Materials provided START

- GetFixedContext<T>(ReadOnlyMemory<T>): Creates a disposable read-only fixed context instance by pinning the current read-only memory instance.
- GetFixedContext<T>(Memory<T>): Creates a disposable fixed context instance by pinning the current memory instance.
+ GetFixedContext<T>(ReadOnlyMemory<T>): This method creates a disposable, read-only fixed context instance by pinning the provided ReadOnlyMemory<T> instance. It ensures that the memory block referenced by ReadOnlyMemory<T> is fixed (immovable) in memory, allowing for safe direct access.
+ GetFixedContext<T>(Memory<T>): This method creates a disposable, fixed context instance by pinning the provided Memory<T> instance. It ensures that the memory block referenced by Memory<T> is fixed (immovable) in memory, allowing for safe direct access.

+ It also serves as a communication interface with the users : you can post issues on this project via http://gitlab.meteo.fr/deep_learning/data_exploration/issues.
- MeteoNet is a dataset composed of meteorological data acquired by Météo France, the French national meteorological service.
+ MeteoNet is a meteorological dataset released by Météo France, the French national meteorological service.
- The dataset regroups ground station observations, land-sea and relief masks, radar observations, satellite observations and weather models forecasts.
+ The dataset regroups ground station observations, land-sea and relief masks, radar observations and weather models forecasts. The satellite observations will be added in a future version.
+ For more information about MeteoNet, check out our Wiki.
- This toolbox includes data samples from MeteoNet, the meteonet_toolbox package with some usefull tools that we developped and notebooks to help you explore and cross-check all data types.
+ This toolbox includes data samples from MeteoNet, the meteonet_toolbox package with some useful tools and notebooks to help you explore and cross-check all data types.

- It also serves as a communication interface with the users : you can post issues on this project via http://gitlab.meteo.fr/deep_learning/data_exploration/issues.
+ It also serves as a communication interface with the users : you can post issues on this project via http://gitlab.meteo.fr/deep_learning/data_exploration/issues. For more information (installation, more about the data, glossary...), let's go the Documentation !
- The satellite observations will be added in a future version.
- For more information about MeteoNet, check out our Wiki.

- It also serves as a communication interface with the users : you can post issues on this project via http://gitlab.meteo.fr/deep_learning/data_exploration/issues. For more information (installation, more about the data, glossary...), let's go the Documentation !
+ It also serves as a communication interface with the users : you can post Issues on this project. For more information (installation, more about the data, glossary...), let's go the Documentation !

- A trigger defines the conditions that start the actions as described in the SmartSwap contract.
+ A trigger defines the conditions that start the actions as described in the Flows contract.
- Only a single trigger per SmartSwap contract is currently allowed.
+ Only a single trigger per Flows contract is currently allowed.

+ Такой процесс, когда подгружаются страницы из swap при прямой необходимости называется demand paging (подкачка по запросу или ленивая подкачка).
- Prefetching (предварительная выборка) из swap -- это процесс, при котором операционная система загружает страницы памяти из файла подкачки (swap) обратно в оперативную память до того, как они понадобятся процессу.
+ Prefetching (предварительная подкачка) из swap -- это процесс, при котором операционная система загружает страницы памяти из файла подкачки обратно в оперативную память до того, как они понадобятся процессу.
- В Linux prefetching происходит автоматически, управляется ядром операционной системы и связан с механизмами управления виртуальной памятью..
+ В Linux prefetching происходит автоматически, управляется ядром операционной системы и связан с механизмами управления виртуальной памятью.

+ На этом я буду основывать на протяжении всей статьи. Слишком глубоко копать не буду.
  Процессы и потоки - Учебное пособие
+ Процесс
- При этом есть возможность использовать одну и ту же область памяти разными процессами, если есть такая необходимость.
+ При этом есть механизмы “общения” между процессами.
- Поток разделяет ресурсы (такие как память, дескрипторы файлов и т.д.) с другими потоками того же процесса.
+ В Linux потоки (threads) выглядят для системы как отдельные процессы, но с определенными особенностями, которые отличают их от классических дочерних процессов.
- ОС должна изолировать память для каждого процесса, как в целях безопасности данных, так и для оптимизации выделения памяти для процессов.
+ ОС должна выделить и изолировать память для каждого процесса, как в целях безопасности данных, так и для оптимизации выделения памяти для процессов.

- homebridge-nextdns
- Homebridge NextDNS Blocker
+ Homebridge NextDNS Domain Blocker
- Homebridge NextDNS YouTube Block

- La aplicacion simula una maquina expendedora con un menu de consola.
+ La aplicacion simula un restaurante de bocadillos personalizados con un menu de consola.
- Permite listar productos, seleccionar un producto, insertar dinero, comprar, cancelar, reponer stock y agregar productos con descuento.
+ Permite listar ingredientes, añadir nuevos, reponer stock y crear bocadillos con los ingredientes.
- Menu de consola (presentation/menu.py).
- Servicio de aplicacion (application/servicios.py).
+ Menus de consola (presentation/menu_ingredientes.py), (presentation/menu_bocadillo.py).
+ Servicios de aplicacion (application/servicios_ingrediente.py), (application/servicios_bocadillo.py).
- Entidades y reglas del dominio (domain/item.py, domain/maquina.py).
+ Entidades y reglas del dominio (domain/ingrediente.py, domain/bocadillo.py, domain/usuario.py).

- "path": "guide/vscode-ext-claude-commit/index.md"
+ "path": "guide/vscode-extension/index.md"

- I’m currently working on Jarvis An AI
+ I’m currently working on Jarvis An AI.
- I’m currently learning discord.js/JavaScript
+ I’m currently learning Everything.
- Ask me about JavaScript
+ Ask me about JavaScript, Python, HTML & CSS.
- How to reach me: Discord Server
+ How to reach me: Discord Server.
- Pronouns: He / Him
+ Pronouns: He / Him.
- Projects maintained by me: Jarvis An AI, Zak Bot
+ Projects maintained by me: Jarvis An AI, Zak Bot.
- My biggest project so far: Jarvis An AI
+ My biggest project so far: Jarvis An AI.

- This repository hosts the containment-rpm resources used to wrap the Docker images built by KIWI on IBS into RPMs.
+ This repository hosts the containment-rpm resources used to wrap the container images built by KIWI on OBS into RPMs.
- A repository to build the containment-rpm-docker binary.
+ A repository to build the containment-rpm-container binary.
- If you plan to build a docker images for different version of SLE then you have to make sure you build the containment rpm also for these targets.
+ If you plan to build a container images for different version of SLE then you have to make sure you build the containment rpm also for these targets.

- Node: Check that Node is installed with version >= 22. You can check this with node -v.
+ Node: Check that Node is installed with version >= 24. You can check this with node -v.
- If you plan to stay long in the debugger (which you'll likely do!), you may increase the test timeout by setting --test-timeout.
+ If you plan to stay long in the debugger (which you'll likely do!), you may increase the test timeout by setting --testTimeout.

Materials provided END

Exercise brief
What lines of the data contain the string "explore"? List them.

Solved exercise
- This toolbox includes data samples from MeteoNet, the meteonet_toolbox package with some usefull tools that we developped and notebooks to help you explore and cross-check all data types.
+ This toolbox includes data samples from MeteoNet, the meteonet_toolbox package with some useful tools and notebooks to help you explore and cross-check all data types.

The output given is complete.